Exercise goal - Every record, down to the last line, must be given again exactly.

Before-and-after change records
((
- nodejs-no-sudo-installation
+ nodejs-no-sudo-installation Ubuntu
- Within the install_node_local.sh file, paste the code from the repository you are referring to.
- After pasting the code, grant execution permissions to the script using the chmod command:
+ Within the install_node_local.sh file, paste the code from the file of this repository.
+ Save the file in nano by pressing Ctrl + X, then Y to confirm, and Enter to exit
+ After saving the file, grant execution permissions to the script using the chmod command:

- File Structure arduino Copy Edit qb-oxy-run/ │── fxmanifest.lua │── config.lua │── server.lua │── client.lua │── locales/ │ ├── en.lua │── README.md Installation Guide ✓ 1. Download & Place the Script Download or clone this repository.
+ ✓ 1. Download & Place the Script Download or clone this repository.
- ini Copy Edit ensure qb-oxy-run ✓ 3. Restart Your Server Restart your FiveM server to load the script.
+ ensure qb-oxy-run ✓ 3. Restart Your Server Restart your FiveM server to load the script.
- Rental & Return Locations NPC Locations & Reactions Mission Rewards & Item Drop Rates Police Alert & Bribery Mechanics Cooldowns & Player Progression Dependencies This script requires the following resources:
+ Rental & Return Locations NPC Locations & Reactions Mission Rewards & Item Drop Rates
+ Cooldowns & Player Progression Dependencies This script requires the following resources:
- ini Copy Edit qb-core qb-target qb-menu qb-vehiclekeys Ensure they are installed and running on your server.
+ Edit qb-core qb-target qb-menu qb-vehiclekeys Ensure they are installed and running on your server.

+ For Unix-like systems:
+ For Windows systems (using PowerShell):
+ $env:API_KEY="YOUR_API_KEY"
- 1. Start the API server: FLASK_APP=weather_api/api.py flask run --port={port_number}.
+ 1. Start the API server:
))
Your response -
- nodejs-no-sudo-installation
+ nodejs-no-sudo-installation Ubuntu
- Within the install_node_local.sh file, paste the code from the repository you are referring to.
- After pasting the code, grant execution permissions to the script using the chmod command:
+ Within the install_node_local.sh file, paste the code from the file of this repository.
+ Save the file in nano by pressing Ctrl + X, then Y to confirm, and Enter to exit
+ After saving the file, grant execution permissions to the script using the chmod command:

- File Structure arduino Copy Edit qb-oxy-run/ │── fxmanifest.lua │── config.lua │── server.lua │── client.lua │── locales/ │ ├── en.lua │── README.md Installation Guide ✓ 1. Download & Place the Script Download or clone this repository.
+ ✓ 1. Download & Place the Script Download or clone this repository.
- ini Copy Edit ensure qb-oxy-run ✓ 3. Restart Your Server Restart your FiveM server to load the script.
+ ensure qb-oxy-run ✓ 3. Restart Your Server Restart your FiveM server to load the script.
- Rental & Return Locations NPC Locations & Reactions Mission Rewards & Item Drop Rates Police Alert & Bribery Mechanics Cooldowns & Player Progression Dependencies This script requires the following resources:
+ Rental & Return Locations NPC Locations & Reactions Mission Rewards & Item Drop Rates
+ Cooldowns & Player Progression Dependencies This script requires the following resources:
- ini Copy Edit qb-core qb-target qb-menu qb-vehiclekeys Ensure they are installed and running on your server.
+ Edit qb-core qb-target qb-menu qb-vehiclekeys Ensure they are installed and running on your server.

+ For Unix-like systems:
+ For Windows systems (using PowerShell):
+ $env:API_KEY="YOUR_API_KEY"
- 1. Start the API server: FLASK_APP=weather_api/api.py flask run --port={port_number}.
+ 1. Start the API server:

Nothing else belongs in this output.